*** Information supplied ***
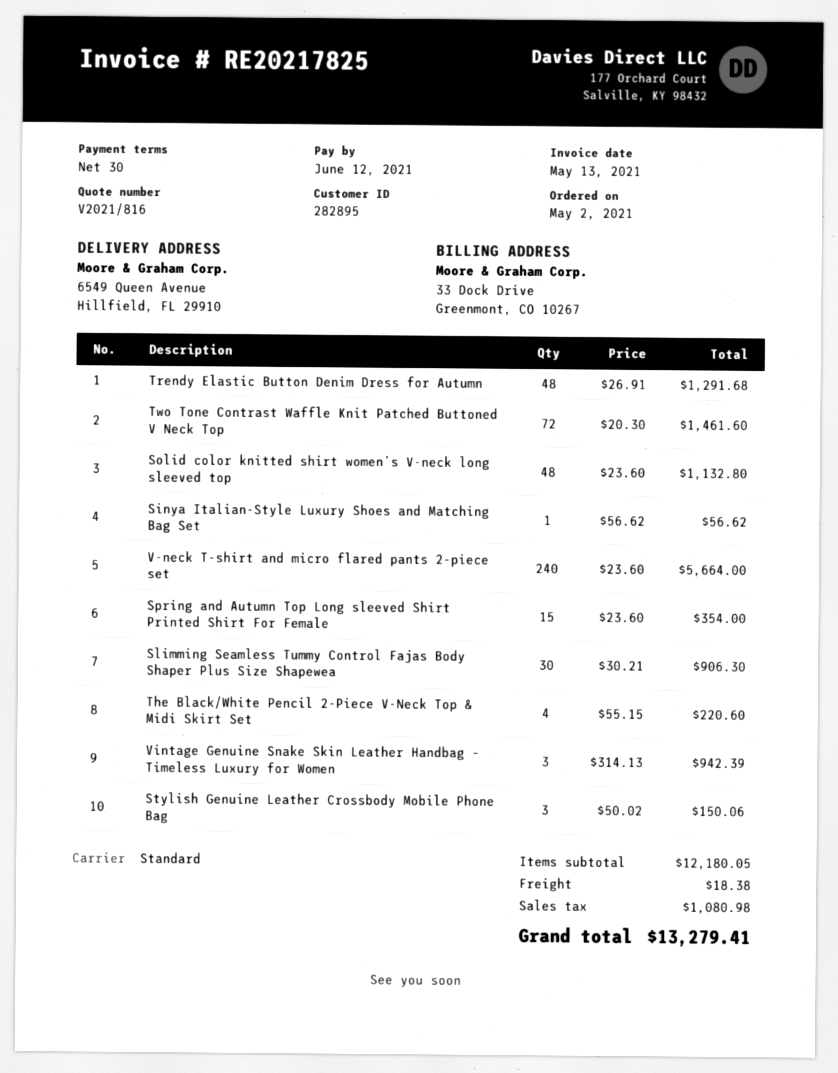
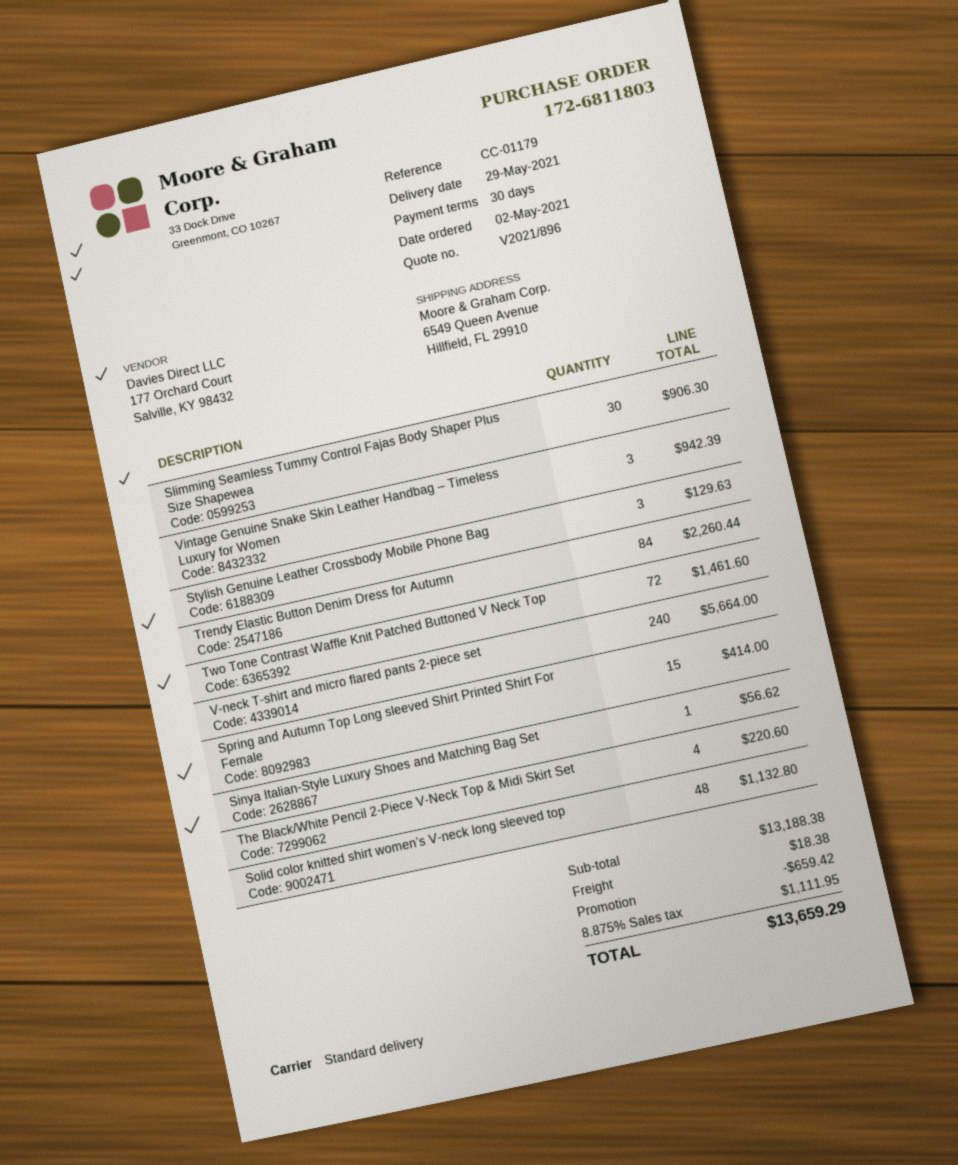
quote number: V2021/816 -> V2021/896
Trendy Elastic Button Denim Dress for Autumn: 48 for 1291.68 -> 84 for 2260.44
Spring and Autumn Top Long sleeved Shirt Printed Shirt For Female: 15 for 354.00 -> 15 for 414.00
Stylish Genuine Leather Crossbody Mobile Phone Bag: 3 for 150.06 -> 3 for 129.63
subtotal: 12180.05 -> 13188.38
discount: none -> 659.42
tax: 1080.98 -> 1111.95
total: 13279.41 -> 13659.29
*** End of Information supplied ***
- [What needs to be done] Copy the records above exactly, leaving out every picture.

- [Answer below]
quote number: V2021/816 -> V2021/896
Trendy Elastic Button Denim Dress for Autumn: 48 for 1291.68 -> 84 for 2260.44
Spring and Autumn Top Long sleeved Shirt Printed Shirt For Female: 15 for 354.00 -> 15 for 414.00
Stylish Genuine Leather Crossbody Mobile Phone Bag: 3 for 150.06 -> 3 for 129.63
subtotal: 12180.05 -> 13188.38
discount: none -> 659.42
tax: 1080.98 -> 1111.95
total: 13279.41 -> 13659.29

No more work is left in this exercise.